**Exercise prompt:** Your job is to give again, exactly and with no additions, the lines in the records below from the one with "font-size: 16px ->" through the one with "text: Settings ->", both included. Omit the pictures.

**Input for this task:**

----

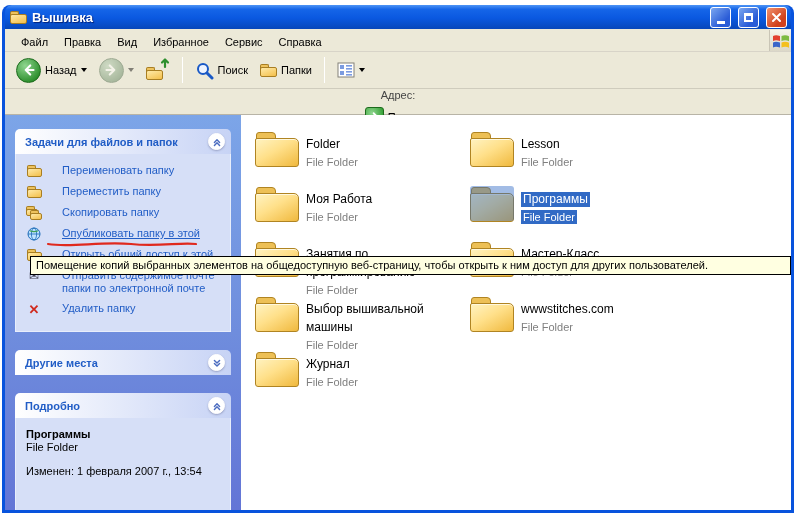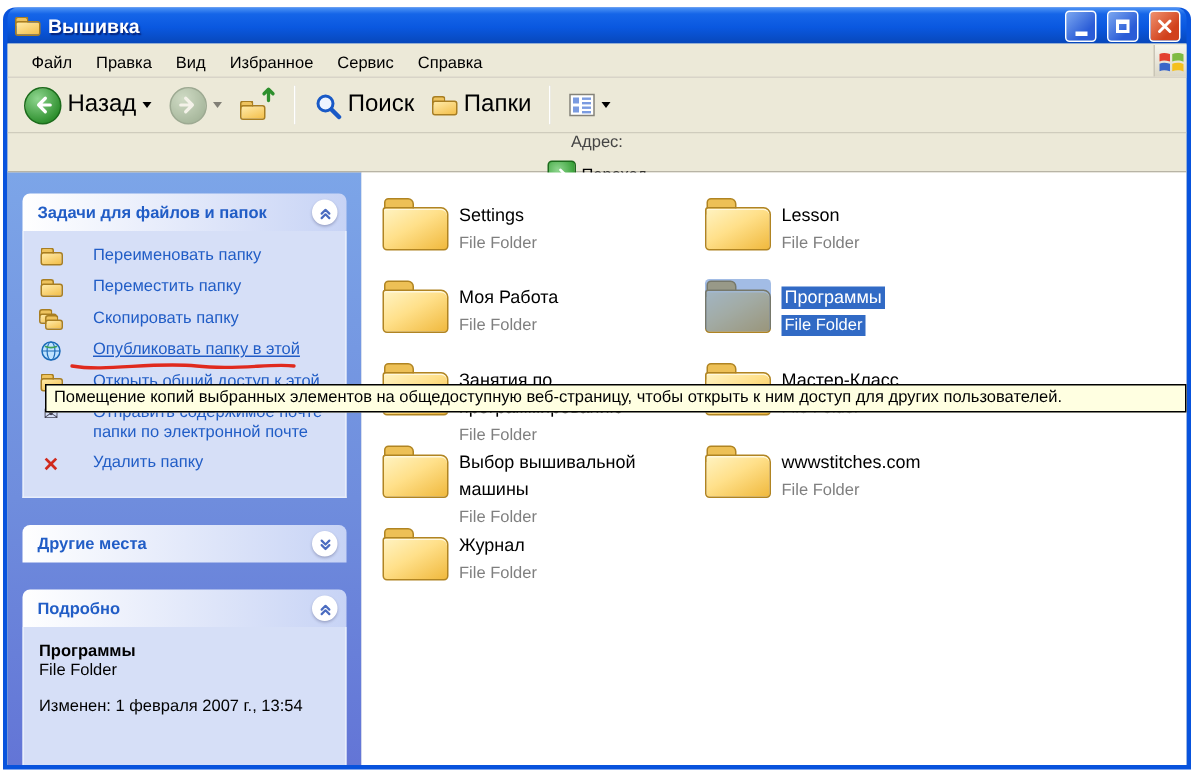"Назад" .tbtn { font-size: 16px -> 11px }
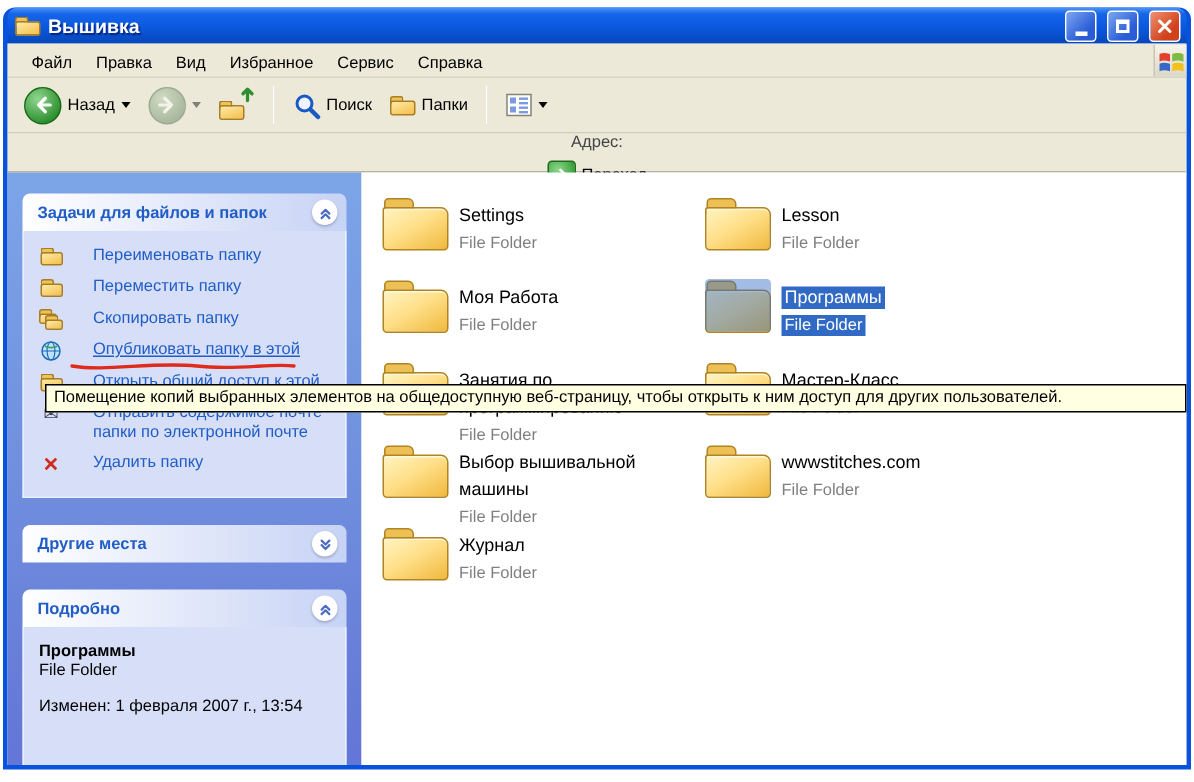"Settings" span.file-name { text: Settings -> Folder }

----

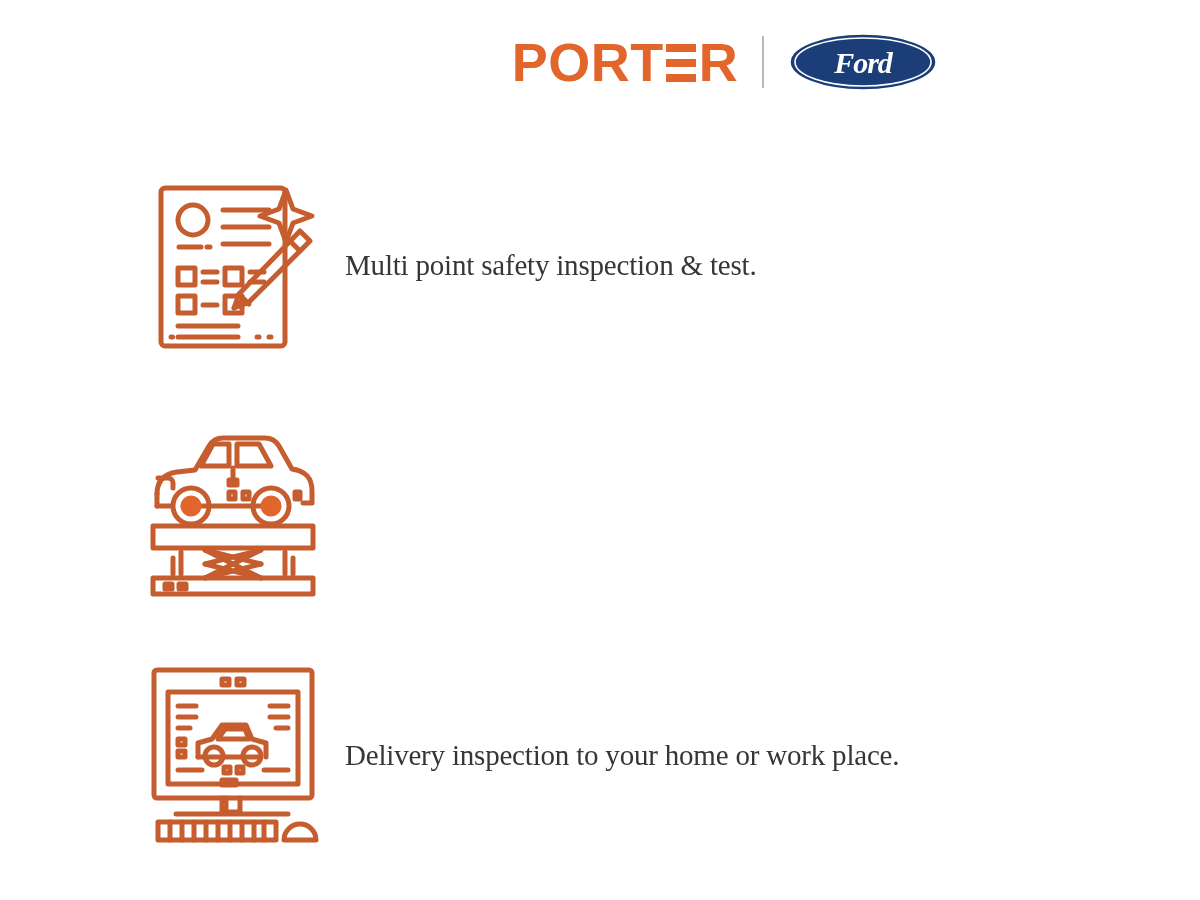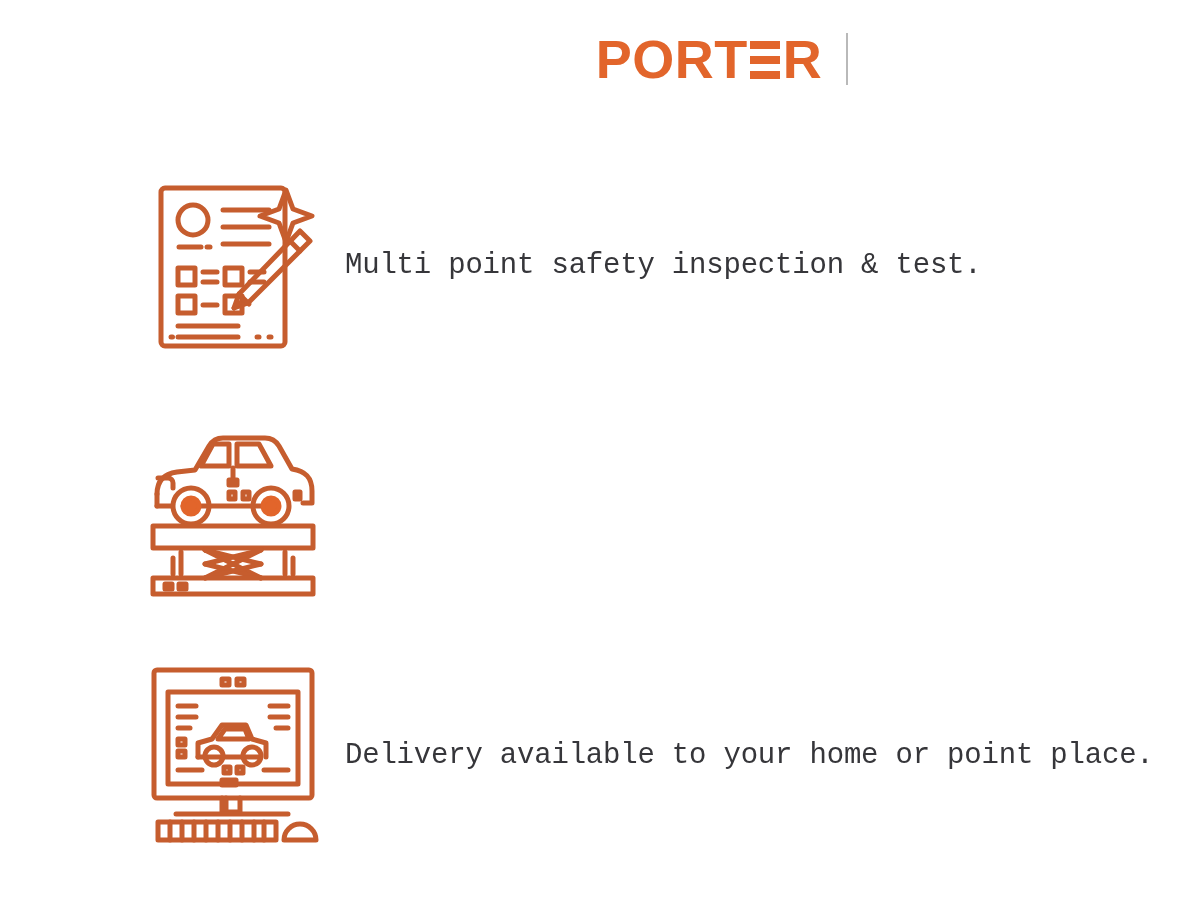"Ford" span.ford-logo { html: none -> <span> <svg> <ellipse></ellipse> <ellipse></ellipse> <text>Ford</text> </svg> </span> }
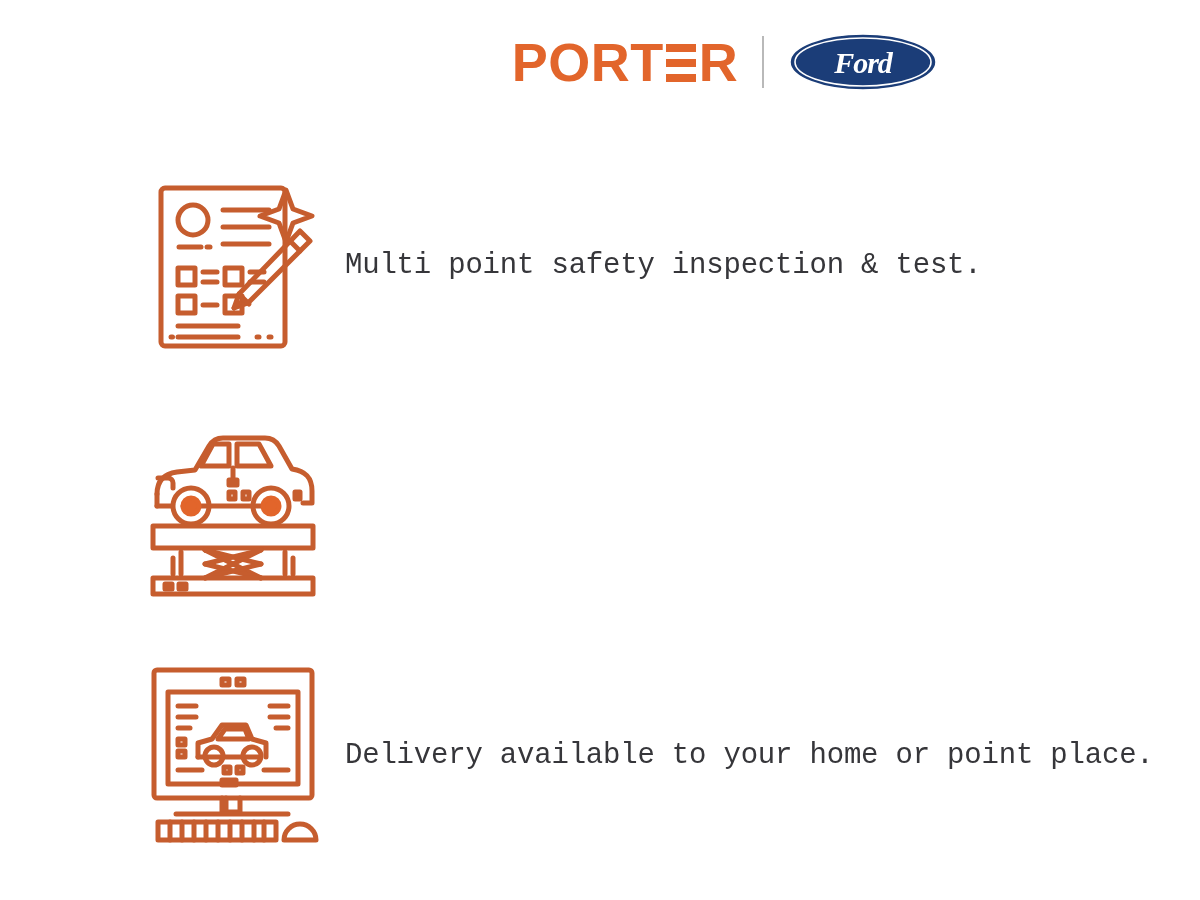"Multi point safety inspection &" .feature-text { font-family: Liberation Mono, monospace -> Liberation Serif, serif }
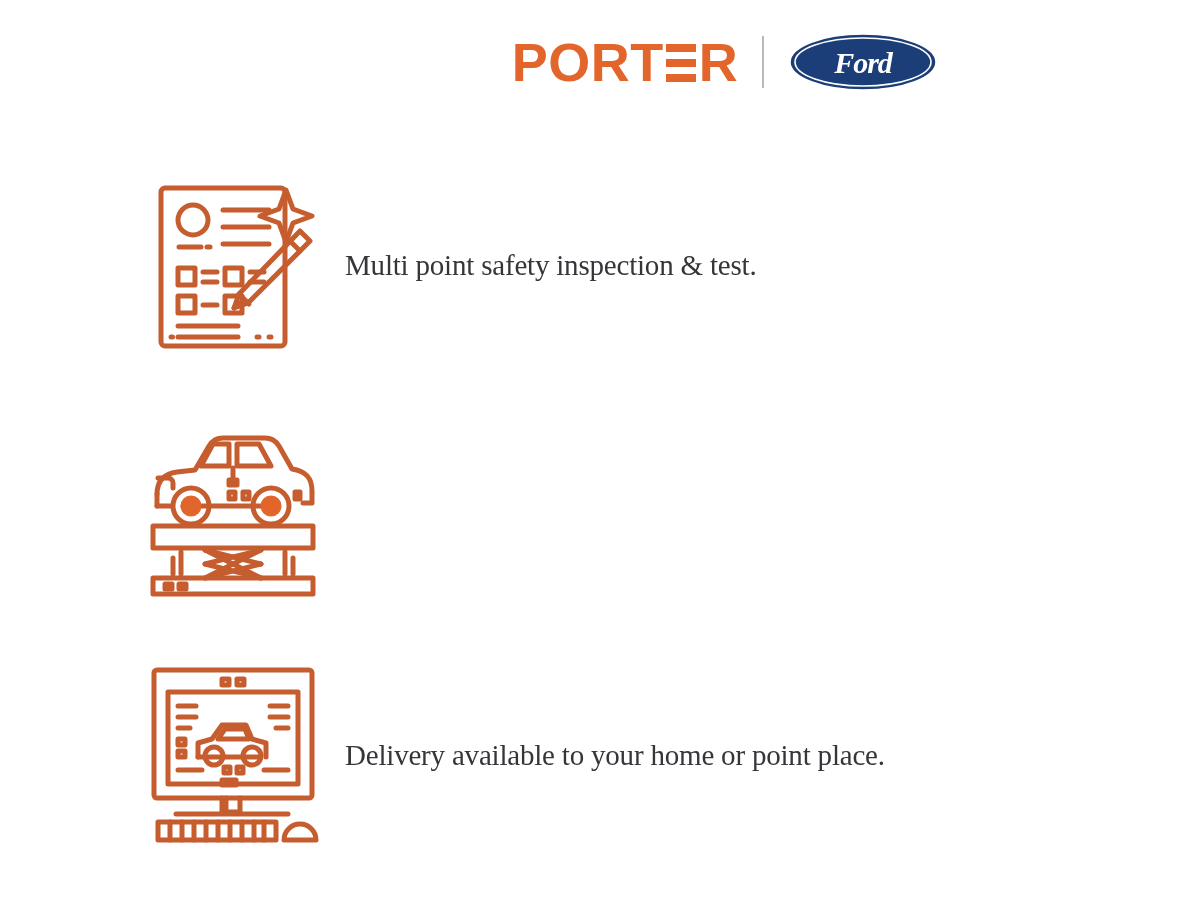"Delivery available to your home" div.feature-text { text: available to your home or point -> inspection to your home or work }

----

**Reply:**
"Назад" .tbtn { font-size: 16px -> 11px }
"Settings" span.file-name { text: Settings -> Folder }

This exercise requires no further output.